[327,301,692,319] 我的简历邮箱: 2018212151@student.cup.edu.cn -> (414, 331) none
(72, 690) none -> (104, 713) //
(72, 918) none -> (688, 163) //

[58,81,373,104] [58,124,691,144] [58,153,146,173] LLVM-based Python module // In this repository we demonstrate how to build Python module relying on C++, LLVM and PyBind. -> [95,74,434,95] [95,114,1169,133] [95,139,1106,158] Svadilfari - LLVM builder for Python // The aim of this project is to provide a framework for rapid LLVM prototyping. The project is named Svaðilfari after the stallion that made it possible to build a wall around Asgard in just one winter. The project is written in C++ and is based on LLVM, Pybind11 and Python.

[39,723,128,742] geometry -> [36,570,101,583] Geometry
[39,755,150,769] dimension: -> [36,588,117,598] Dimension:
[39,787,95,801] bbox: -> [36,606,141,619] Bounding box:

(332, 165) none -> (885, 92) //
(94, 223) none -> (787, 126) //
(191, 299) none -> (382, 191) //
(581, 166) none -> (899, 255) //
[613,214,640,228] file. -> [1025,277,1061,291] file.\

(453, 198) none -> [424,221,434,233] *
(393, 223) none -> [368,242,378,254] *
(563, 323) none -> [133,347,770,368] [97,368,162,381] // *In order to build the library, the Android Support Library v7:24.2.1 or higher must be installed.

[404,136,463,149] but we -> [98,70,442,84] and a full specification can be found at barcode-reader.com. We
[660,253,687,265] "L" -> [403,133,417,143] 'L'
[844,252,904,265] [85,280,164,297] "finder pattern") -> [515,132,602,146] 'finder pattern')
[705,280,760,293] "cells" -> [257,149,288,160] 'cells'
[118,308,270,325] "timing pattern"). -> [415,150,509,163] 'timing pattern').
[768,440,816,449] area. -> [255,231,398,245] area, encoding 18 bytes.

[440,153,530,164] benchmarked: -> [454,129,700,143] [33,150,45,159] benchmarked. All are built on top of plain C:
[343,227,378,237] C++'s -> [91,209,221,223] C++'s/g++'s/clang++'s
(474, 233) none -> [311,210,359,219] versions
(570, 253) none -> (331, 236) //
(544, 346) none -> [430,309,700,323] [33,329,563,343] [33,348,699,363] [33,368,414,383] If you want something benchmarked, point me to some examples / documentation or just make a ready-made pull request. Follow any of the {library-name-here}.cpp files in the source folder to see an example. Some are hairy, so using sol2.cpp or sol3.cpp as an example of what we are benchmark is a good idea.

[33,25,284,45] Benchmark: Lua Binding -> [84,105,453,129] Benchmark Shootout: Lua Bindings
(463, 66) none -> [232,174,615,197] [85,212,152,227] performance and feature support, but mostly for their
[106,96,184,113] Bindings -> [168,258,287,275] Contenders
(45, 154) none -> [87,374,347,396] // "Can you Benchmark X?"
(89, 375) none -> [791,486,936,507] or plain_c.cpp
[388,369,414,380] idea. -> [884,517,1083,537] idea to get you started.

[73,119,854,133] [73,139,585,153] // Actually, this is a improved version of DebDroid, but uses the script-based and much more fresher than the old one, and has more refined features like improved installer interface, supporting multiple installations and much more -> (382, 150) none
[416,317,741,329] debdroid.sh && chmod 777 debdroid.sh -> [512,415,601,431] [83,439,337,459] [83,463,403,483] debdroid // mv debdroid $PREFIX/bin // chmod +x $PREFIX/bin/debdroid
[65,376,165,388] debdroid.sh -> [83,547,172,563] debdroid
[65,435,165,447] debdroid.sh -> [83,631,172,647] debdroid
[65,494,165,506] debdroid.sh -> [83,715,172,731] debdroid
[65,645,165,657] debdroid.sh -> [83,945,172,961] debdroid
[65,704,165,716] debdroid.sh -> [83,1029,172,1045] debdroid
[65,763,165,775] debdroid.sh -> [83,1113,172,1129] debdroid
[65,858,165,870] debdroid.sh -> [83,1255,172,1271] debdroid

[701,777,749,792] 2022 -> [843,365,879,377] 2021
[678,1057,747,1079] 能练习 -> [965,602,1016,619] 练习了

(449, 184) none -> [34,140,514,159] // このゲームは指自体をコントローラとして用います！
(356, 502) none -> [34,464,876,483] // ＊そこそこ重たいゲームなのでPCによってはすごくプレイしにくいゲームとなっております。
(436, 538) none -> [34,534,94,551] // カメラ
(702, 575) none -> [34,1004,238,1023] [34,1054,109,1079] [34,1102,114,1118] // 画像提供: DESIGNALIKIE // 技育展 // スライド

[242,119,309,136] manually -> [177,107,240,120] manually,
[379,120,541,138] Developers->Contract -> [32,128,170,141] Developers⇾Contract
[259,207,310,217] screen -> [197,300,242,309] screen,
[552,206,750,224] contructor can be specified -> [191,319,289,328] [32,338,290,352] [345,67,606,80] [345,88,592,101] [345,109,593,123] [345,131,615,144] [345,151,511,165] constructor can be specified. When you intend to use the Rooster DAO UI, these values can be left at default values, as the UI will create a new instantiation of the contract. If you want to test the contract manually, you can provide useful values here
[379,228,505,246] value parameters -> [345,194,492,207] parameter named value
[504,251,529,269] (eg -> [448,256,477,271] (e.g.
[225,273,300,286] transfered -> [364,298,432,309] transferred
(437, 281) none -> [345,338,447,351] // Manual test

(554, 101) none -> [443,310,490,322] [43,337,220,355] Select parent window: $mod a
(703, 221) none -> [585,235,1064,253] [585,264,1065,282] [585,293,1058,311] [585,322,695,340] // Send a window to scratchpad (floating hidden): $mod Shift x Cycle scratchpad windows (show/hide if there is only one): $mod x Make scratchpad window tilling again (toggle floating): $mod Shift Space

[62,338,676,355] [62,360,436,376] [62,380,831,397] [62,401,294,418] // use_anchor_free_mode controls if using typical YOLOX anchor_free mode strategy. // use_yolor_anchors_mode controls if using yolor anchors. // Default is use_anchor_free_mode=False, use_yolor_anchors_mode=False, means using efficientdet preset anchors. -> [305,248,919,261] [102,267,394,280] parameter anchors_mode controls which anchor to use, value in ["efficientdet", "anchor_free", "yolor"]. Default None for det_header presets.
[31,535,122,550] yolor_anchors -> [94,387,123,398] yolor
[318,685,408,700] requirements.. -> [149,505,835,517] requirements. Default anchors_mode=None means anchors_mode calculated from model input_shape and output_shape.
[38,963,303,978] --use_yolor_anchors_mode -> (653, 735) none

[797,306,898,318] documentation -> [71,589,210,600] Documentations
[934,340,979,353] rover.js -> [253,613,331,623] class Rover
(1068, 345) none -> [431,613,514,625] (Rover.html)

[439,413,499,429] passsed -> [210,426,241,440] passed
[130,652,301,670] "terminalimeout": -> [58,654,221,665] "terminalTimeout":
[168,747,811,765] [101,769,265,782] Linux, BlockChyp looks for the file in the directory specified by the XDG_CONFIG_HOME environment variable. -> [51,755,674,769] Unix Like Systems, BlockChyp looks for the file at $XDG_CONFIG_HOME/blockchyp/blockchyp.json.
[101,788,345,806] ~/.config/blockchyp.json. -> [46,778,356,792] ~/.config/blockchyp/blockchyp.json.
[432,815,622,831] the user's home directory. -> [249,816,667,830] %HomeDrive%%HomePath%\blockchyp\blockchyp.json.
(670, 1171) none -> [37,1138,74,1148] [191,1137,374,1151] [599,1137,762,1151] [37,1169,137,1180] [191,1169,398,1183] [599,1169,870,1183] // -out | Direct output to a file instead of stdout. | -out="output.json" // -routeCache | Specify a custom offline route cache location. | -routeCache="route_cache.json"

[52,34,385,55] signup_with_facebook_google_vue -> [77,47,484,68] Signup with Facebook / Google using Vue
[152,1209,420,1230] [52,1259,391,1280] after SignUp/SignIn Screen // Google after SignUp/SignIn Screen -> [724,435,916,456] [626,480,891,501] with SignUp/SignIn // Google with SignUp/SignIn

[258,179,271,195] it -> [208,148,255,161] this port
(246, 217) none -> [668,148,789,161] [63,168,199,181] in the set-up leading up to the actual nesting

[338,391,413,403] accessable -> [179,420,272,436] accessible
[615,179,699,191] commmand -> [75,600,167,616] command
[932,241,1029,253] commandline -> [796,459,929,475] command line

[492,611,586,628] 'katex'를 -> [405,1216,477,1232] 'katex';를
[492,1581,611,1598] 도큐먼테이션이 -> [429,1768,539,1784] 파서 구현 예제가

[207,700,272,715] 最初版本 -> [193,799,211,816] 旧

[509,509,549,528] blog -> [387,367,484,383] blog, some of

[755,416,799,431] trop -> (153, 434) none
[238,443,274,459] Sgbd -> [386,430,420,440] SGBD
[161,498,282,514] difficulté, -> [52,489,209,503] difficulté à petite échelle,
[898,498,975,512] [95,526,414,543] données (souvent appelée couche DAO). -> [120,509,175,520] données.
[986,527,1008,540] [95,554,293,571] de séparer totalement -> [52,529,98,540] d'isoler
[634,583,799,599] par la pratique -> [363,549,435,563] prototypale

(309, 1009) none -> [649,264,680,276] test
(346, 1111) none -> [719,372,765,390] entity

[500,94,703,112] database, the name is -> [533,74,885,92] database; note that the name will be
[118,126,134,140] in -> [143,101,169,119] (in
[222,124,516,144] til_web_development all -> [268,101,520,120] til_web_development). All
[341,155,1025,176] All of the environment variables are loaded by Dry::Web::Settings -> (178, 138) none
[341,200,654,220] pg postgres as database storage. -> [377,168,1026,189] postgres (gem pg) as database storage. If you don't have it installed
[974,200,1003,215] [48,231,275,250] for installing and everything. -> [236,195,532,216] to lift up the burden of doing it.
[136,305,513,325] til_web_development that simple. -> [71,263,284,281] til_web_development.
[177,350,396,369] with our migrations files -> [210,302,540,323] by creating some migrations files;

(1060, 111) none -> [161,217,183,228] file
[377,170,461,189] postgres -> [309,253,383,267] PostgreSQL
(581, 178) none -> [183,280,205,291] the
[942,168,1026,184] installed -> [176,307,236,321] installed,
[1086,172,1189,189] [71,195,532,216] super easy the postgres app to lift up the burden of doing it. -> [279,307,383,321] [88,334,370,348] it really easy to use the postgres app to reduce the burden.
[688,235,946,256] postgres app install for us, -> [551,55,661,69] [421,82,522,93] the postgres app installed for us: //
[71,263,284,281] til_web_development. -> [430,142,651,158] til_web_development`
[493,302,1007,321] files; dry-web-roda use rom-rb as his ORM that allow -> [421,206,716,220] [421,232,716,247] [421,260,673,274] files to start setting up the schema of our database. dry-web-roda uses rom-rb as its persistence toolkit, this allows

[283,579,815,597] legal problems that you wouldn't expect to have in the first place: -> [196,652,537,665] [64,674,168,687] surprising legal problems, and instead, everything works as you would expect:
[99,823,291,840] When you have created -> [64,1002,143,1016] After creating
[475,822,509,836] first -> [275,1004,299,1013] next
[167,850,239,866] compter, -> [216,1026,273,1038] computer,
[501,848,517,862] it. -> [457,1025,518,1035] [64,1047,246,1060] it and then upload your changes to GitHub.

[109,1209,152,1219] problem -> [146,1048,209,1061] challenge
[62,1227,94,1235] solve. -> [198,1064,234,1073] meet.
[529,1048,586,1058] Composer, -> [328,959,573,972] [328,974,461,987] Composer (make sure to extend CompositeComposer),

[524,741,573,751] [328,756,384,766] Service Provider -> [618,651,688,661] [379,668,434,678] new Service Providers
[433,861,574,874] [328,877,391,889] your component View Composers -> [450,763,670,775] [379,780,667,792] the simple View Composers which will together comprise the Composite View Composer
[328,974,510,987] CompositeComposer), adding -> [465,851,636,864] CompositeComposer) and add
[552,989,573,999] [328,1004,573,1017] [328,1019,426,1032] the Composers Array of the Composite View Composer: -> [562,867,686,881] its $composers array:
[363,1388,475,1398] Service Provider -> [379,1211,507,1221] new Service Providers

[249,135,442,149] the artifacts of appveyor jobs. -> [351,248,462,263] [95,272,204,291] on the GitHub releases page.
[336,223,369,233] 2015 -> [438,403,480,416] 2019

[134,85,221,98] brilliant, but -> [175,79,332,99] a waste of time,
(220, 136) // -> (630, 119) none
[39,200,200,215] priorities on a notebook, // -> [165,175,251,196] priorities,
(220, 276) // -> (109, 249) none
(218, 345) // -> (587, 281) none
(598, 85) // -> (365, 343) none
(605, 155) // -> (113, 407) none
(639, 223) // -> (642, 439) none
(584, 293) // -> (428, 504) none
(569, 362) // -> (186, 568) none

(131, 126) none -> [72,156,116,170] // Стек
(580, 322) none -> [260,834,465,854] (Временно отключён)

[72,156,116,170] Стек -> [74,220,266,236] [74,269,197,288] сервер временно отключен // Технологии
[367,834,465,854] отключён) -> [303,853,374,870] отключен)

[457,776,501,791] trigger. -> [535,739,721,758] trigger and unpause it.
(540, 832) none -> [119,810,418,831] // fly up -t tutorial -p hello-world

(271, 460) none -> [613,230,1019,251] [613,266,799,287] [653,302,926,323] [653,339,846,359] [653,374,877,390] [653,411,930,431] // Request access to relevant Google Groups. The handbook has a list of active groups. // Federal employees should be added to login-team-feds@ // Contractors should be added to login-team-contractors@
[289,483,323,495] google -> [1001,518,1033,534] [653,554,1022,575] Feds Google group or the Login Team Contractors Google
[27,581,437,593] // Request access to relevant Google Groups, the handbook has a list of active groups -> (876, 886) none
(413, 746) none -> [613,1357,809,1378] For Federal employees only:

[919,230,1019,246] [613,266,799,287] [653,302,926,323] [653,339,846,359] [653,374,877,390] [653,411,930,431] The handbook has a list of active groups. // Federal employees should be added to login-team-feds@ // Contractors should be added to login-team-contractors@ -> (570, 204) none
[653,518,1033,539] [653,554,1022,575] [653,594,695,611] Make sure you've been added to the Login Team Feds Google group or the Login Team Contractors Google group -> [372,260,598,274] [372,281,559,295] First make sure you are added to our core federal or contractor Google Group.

******************************

• _Directions_
The lines to retype run from the start of the entries through the line containing "(72, 918) none -> (688, 163) //"; reproduce them exactly and add nothing.

• _Result_
[327,301,692,319] 我的简历邮箱: 2018212151@student.cup.edu.cn -> (414, 331) none
(72, 690) none -> (104, 713) //
(72, 918) none -> (688, 163) //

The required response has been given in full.